*** Begin section ***
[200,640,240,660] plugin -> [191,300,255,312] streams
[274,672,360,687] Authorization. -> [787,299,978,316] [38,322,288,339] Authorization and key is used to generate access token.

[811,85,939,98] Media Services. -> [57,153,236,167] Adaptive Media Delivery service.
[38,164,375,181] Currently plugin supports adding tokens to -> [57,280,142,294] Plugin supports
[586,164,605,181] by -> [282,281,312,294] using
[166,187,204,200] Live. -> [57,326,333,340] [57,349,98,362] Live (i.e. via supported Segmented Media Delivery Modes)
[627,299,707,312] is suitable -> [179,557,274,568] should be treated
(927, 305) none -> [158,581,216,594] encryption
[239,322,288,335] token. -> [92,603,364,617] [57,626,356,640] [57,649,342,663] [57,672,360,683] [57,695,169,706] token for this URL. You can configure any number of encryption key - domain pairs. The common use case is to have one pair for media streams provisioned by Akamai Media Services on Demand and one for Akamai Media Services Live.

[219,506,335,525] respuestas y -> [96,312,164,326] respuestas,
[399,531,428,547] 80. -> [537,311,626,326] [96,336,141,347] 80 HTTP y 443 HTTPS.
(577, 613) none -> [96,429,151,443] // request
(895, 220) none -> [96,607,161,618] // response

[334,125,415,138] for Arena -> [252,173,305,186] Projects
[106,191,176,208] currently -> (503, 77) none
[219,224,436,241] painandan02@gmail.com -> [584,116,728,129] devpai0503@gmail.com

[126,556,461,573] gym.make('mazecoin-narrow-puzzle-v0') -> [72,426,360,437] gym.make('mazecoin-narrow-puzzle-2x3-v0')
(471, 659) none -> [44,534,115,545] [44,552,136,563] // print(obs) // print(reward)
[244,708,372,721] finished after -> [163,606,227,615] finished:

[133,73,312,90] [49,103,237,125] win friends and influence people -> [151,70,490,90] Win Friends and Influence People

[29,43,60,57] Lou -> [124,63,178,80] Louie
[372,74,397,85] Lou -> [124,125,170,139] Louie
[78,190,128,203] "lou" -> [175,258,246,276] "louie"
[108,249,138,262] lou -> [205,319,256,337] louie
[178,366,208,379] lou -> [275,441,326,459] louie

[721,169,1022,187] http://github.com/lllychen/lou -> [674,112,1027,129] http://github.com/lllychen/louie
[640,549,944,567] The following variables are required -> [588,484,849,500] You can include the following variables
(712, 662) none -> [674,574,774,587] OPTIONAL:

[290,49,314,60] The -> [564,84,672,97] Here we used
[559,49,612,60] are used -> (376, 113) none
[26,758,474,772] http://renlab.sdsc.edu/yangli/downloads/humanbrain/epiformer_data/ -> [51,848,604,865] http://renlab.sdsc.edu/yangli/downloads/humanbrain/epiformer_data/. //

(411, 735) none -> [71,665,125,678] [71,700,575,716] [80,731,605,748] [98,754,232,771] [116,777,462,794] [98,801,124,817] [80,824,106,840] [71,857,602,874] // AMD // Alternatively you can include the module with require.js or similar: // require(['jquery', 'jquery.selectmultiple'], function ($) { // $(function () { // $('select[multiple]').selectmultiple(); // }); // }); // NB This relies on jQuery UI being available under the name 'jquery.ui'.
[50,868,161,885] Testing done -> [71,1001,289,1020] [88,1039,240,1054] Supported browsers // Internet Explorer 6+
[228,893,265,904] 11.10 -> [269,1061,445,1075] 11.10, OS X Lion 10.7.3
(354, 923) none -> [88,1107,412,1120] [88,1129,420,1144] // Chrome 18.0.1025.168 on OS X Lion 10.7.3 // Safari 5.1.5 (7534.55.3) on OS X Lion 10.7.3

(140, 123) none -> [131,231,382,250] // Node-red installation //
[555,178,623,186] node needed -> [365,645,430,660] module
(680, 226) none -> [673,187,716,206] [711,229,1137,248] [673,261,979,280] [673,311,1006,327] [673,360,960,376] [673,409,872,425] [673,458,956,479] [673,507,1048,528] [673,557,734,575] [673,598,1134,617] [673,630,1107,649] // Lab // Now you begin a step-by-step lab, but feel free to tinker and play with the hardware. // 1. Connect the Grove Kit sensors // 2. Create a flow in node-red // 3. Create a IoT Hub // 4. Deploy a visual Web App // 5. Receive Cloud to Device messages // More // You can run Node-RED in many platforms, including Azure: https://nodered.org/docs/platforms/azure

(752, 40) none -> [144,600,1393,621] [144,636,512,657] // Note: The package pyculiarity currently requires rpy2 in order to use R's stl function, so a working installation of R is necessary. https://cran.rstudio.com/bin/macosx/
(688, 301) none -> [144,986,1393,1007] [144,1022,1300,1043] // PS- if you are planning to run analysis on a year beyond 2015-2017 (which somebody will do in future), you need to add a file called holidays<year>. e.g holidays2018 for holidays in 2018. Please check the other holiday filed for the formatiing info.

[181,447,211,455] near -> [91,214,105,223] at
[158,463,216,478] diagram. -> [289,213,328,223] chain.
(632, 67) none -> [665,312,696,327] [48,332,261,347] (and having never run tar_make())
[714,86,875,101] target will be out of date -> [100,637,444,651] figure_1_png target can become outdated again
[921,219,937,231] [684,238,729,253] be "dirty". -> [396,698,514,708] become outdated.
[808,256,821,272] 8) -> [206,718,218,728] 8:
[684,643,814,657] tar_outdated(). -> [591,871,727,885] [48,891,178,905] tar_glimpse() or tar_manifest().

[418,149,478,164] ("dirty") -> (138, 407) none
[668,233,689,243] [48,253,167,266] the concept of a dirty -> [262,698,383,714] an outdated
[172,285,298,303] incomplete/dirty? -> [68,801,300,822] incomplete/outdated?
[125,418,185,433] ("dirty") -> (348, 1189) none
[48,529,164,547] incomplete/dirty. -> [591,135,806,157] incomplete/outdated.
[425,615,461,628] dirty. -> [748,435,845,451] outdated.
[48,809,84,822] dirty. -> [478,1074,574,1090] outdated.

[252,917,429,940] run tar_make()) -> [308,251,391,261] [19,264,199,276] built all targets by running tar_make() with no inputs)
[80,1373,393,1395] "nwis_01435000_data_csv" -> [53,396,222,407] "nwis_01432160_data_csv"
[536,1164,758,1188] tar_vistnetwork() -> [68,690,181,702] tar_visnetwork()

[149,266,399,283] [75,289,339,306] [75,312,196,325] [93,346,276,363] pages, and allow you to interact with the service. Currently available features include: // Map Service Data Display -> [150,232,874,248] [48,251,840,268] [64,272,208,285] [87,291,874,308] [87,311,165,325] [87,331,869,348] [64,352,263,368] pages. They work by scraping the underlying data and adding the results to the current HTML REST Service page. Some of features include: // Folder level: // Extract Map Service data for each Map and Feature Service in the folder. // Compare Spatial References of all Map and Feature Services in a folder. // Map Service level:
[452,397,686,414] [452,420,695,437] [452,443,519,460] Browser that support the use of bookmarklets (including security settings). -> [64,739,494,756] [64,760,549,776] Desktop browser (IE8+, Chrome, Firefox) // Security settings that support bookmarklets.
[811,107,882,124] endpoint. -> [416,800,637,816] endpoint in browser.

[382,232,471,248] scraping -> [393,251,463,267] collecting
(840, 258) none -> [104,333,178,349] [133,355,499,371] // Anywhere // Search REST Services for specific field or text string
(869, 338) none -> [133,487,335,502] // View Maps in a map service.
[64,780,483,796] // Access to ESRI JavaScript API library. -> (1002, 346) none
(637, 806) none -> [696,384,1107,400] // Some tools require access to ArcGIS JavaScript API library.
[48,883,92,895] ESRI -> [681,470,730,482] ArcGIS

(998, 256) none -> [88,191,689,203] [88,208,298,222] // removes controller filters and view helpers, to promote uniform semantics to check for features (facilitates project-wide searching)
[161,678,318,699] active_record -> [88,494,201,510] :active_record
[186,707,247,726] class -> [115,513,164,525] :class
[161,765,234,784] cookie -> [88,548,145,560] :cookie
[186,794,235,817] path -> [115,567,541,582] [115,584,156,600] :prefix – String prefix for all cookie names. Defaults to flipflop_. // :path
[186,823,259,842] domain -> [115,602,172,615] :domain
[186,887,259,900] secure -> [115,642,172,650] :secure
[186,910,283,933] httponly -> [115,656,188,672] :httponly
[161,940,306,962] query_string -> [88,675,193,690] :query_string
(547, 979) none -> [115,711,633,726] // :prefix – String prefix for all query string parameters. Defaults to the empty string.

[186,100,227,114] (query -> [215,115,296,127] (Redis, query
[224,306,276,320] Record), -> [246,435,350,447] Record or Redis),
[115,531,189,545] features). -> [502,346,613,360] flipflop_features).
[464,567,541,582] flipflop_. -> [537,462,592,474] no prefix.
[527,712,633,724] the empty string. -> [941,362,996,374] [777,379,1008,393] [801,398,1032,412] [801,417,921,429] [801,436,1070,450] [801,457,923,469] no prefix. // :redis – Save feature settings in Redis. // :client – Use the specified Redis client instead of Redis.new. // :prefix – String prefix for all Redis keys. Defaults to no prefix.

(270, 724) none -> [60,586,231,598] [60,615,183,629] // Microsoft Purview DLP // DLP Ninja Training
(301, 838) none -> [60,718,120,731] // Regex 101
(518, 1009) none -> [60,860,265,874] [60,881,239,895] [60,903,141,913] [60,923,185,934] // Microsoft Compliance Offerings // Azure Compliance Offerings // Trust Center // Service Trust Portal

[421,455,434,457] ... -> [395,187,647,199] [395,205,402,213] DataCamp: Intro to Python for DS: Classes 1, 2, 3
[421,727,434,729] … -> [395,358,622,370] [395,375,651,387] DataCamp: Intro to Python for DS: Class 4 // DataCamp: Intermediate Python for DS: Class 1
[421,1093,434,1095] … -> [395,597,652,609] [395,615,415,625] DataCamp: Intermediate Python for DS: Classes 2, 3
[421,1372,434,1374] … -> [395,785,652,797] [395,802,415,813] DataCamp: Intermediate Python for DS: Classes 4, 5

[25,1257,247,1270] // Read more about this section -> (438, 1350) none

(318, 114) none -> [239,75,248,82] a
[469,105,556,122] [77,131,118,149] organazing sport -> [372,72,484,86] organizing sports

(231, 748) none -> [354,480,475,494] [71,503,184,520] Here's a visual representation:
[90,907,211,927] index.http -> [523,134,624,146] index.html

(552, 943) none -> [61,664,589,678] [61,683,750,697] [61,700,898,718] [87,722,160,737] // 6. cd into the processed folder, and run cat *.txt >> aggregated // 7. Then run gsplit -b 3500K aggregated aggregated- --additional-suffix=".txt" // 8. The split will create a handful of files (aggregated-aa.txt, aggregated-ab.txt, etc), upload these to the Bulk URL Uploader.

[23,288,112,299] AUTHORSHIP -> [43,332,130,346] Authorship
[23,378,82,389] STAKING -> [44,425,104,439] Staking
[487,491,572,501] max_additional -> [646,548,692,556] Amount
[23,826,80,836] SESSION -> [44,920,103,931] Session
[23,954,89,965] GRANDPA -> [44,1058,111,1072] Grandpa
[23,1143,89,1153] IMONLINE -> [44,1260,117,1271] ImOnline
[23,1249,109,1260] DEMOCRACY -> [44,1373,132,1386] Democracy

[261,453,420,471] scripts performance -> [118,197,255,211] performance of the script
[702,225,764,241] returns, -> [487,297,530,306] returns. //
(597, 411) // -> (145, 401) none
*** End section ***
▶ [Activity] Please print the lines from the start of the records up to and including the line with "[586,164,605,181] by ->", copying each one exactly and leaving out the rest.

▶ [Response area]
[200,640,240,660] plugin -> [191,300,255,312] streams
[274,672,360,687] Authorization. -> [787,299,978,316] [38,322,288,339] Authorization and key is used to generate access token.

[811,85,939,98] Media Services. -> [57,153,236,167] Adaptive Media Delivery service.
[38,164,375,181] Currently plugin supports adding tokens to -> [57,280,142,294] Plugin supports
[586,164,605,181] by -> [282,281,312,294] using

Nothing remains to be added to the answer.